Notes from underground
On the air for 60 years and still going strong, WPRK is one of American college radio's oldest stations. Despite an FCC hiccup last month, it looks like the station will continue to buck the trend
Published: April 5, 2012
Following some obligatory paperwork, WPRK came back to life about a week after disappearing, picking up its ragtag sonic eccentricities like nothing ever happened. But so much has happened in that basement since the station went live 60 years ago. Christened on-air by a pomp-filled speech from Dwight Eisenhower himself, WPRK has evolved from a daytime extension of broadcast education to a 24-hour cultural resource. According to Sprinkel, after a few experiments to work out the kinks, the station plans to significantly expand its remote live broadcasts of local music and community events.

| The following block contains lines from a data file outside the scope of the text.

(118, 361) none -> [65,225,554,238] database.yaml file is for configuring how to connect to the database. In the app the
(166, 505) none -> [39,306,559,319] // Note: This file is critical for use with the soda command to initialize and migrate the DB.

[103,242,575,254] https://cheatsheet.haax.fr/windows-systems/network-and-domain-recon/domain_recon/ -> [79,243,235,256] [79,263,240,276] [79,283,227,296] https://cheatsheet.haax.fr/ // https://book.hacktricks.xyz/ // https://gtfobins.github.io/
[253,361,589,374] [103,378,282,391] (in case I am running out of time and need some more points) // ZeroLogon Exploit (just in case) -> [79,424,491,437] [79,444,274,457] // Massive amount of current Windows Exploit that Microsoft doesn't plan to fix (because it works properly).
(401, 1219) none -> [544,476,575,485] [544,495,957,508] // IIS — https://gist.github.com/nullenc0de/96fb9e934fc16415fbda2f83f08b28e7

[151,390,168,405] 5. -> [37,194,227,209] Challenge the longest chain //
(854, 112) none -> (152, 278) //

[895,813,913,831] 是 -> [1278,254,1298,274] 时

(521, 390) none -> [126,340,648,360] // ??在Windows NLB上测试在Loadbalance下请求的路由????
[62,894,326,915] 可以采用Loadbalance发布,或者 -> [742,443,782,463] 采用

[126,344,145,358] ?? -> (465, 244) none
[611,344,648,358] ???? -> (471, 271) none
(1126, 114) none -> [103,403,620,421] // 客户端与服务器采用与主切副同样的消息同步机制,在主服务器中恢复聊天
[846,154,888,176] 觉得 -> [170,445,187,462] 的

“Right now we're working on broadcasting an event from the Timucua White House [Saturday, April 8's Endangered Blood show],” Sprinkel says. “We're also hoping to broadcast not just music, but lectures or stuff like that,” like Rollins' Winter Park Institute series. “When we have somebody like Jane Goodall or Billy Collins speaking, we'd like to share that with people who can't be at the event.”
Today, even in light of an increasingly diversified broadcast industry – and that's not even including the proliferation of shuffling iPods – the station remains relevant, messy and integral to how we hear our region and how we live our lives.
“In the wake of all mass media basically dying in the face of the Internet, I think it's interesting, commendable and enjoyable that such things as college radio do still exist,” says WPRK community DJ Tony Maus (aka Phantom Third Channel), “that these quaint media continue to stick around.”
In their own words
WPRK from those who lived it
WPRK general manager and advisor from the summer of 2001 to the summer of 2007
“I always saw my main role as helping develop the leadership skills of the students who were making all the same sorts of day-to-day choices and decisions. WPRK provides a tremendous hand-on learning opportunity for the students.”
Rollins College graduate and WPRK station director, 2000
“By the end of the summer in 2000 when news hit about the possible WMFE takeover, students and community members of the station banded together to try to bring the merge to a halt.”
Student DJ and music director, 1993; live event editor at British music magThe Wire
“I started DJ'ing at WPRK when I was still in high school, on the graveyard shift. In fact, the radio station was one of the reasons I chose to go to Rollins.
“One thing I've noticed is every American I meet who has been working with music for a significant period – and I've met quite a few – spent quality time with college radio, no matter where they're from. Most often, like me, they were DJs and volunteers for their station.”